Assignment: Across the entries that follow, work out the number of lines containing the string "primary", and state it alone.

Revision tracking records:
= = = = = = =
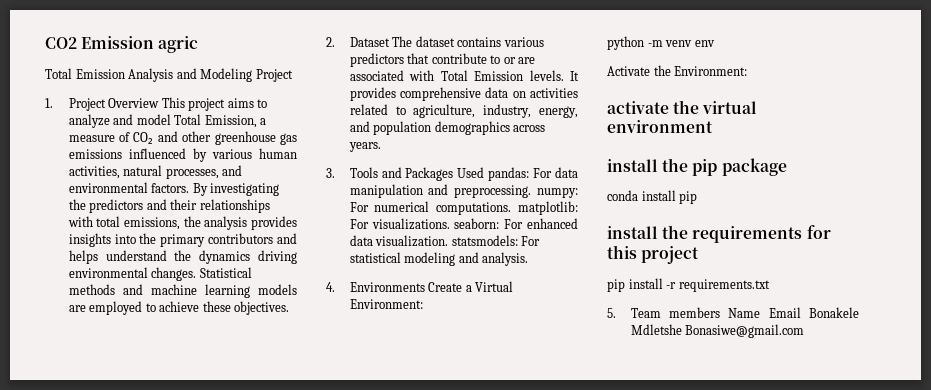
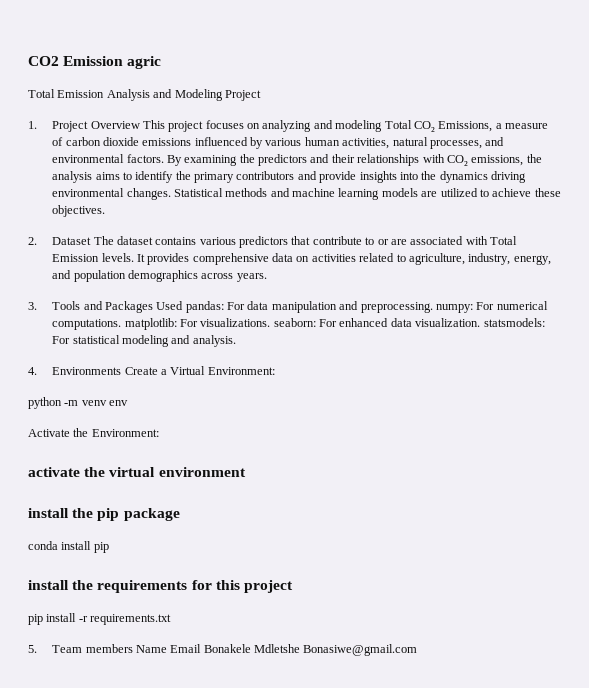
- 1. Project Overview This project aims to analyze and model Total Emission, a measure of CO₂ and other greenhouse gas emissions influenced by various human activities, natural processes, and environmental factors.
+ 1. Project Overview This project focuses on analyzing and modeling Total CO₂ Emissions, a measure of carbon dioxide emissions influenced by various human activities, natural processes, and environmental factors.
- By investigating the predictors and their relationships with total emissions, the analysis provides insights into the primary contributors and helps understand the dynamics driving environmental changes.
+ By examining the predictors and their relationships with CO₂ emissions, the analysis aims to identify the primary contributors and provide insights into the dynamics driving environmental changes.
- Statistical methods and machine learning models are employed to achieve these objectives.
+ Statistical methods and machine learning models are utilized to achieve these objectives.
= = = = = = =
Exercise response: 2